Tony Fyler says leave your fan-knowledge at the door.
The first part of The Fractures, told in issue #6 of Titan Comics’ Twelfth Doctor adventures, stuck very closely to modern, contemporary Who – Coal Hill pupil in the Tardis, Kate Lethbridge-Stewart and UNIT at the Tower, wandering time traveler in an orange space suit and so on. Part 2, if anything, feels like we’ve gone back a few years, touching bases along the New Who timeline, all the way back to the first new series in 2005, as we learn what the Fractures are, and why they’re messing with the lives of ordinary Londoners.
In fact, at some point in issue #7, there are references to elements in the Ninth, Tenth and Eleventh Doctors’ adventures, and the first and biggest of them make it tricky not to look at the Fractures as a kind of comic-book re-tread of a villain that was highly effective back in 2005, only now rendered in a more ‘CGI’-friendly, Twelfth Doctor way. Oh yes, there are hints of a similarity with a very recent villain too, and while the Fractured themselves are delivered very effectively by artist Brian Williamson, the danger of combining the elements that are mixed up to make the Fractures is that the writing begins to feel a bit retrogressive, a bit of a mash-up of some favourite beats into something that essentially relies on the artwork to carry it through. That feels like a shame from writer Robbie Morrison, whose work is usually fresh and innovative – but before we get carried away with condemnation, this story is by no means a waste of time. There’s some great back-and-forth between the Doctor and Clara, both building on what’s gone before and giving perhaps a clue of the apparently more comedic Twelfth Doctor to which we can look forward in Series 9. And make no mistake, Williamson’s rendering of the Fractures is occasionally very creepy, a kind of shattered eggshell look randomly infecting people’s faces, giving a nod to the Boneless, but with light or darkness wisping out of their mouths like the Gelth. Again, the theme seems to be the melding of the new and the old, both visually and in the philosophical underpinnings of what the Fractures are, or claim to be.

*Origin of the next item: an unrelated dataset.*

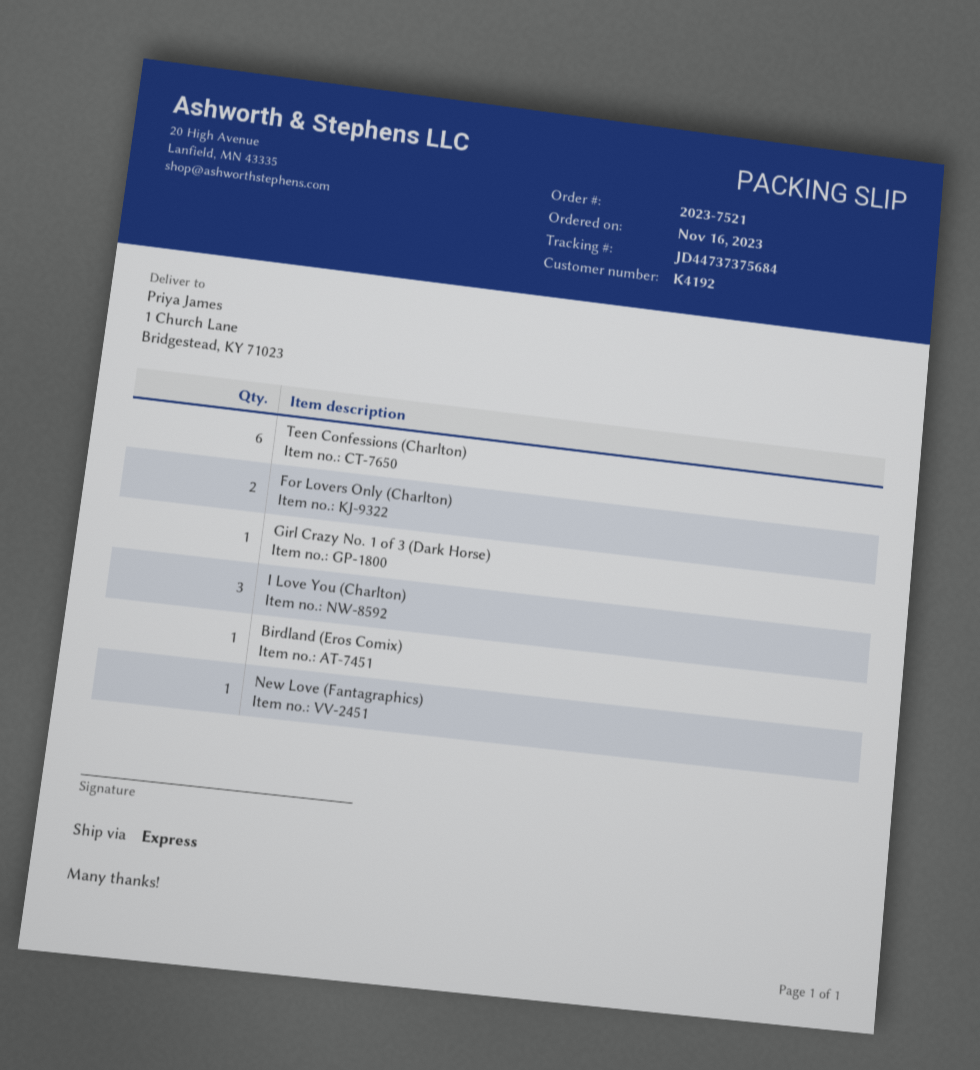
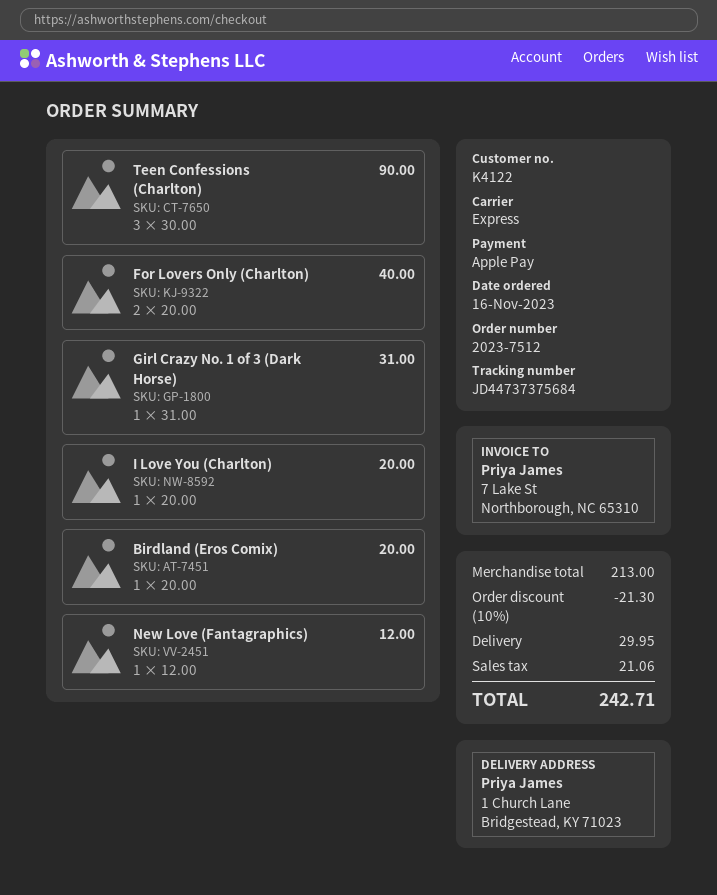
order number: 2023-7521 -> 2023-7512
customer number: K4192 -> K4122
Teen Confessions (Charlton): 6 -> 3
I Love You (Charlton): 3 -> 1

The good guys too have this sense of being glued together from remnants of the old and new, Kate and the gang having re-engineered some Cyber-technology left over from the events of Doomsday, which are actually given a reference, though sweetly re-engineered for the US readership, the ‘Battle of Canary Wharf,’ which works perfectly well for a UK audience or readership being renamed the ‘Battle of London,’ presumably to make the reference specific enough to be remembered, but vague enough not to confuse or scare off any newer fans in Arkansas or Missouri. And this, surely, is the point. While longer-term Who fans will spot references along the way, which combine to build a sense of re-trodden ground, if you’re anything less than an absolute old school New Whovian, and if you come to The Fractures with that uncluttered mind, then it delivers in spades. If you’ve never seen The Unquiet Dead, or Father’s Day, or Doomsday, or Flatline, then this is a great new adventure with a creepy monster and a central character drama rooted in the unbearable sadness of loss. It’s just slightly odd to read it and know that the less Who you’ve experienced, the better the story is and the more likely you are to enjoy it.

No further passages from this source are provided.